Please copy out each line of the entries in which "Argjendi" appears.

=== Section Start ===

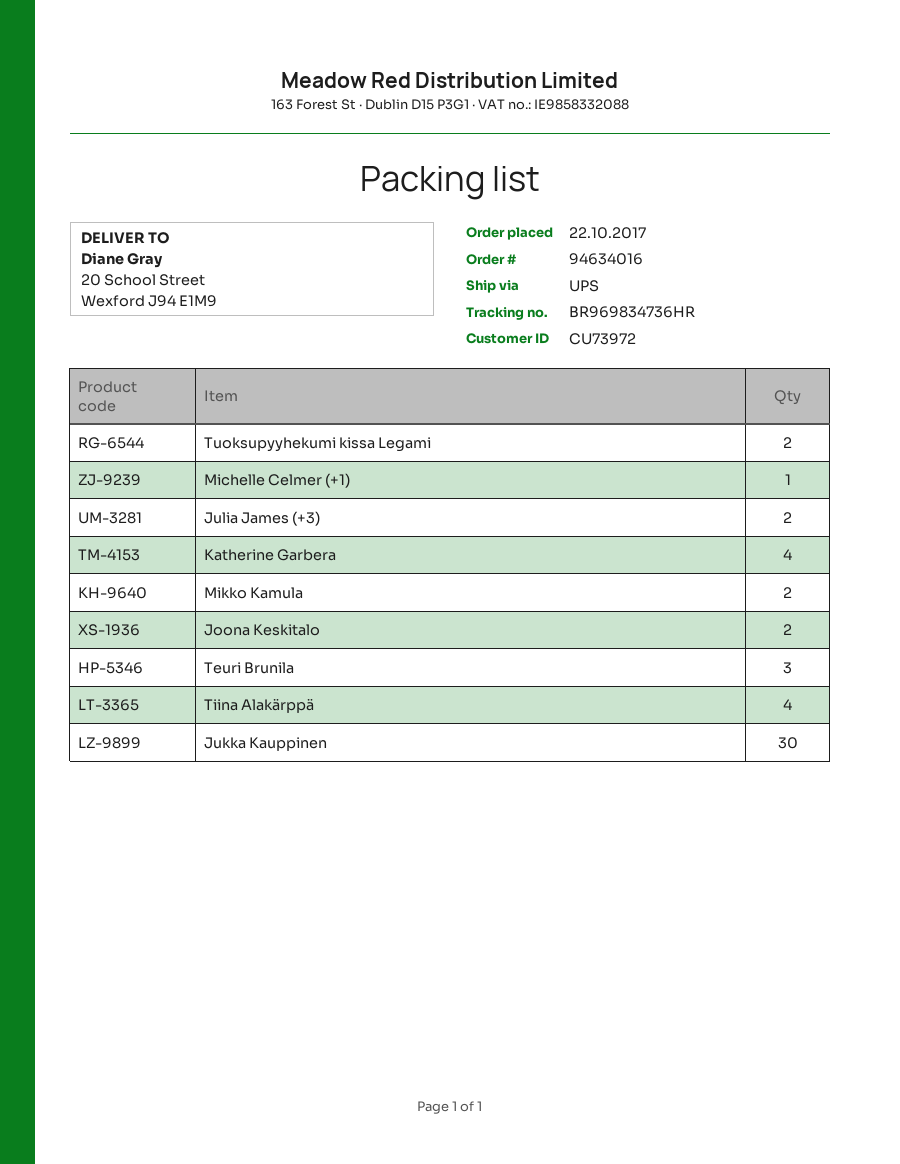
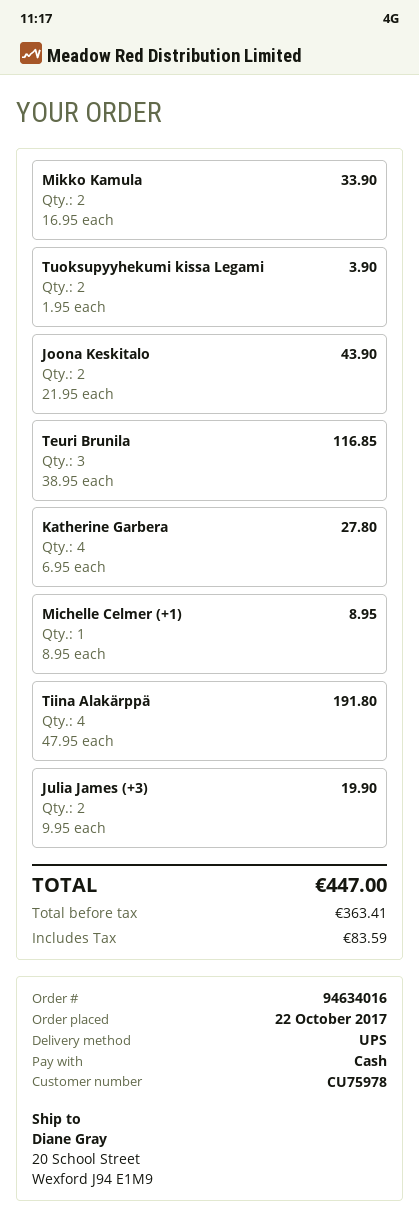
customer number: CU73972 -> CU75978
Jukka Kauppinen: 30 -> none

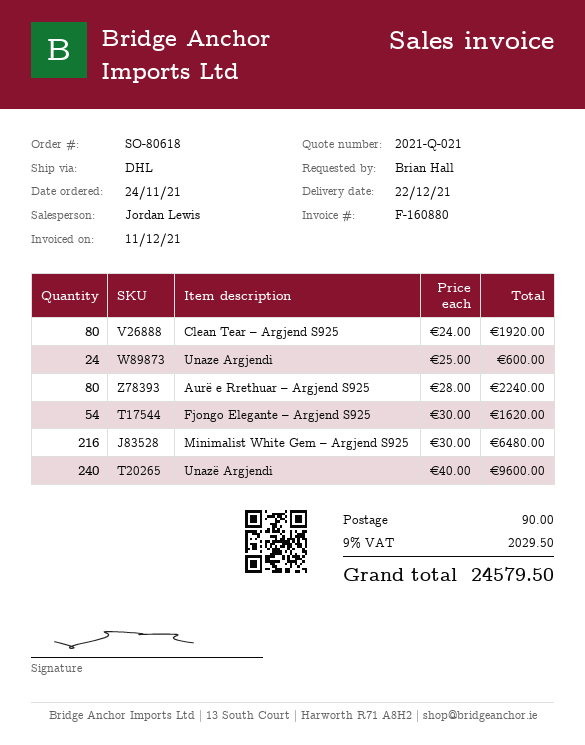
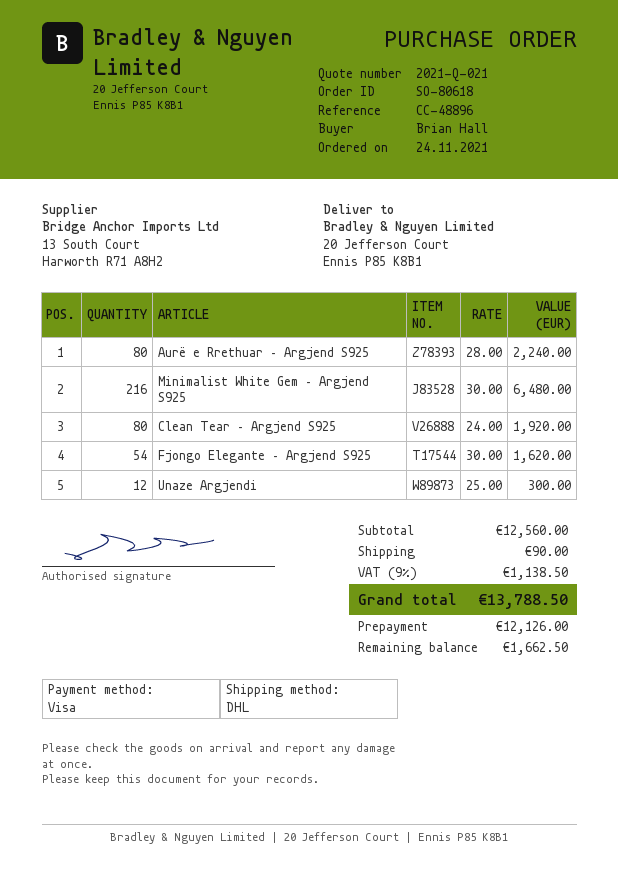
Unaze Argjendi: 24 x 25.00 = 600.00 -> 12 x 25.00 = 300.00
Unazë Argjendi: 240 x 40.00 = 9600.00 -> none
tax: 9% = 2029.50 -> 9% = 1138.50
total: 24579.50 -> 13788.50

=== Section End ===

**COMPLETED TASK**
Unaze Argjendi: 24 x 25.00 = 600.00 -> 12 x 25.00 = 300.00
Unazë Argjendi: 240 x 40.00 = 9600.00 -> none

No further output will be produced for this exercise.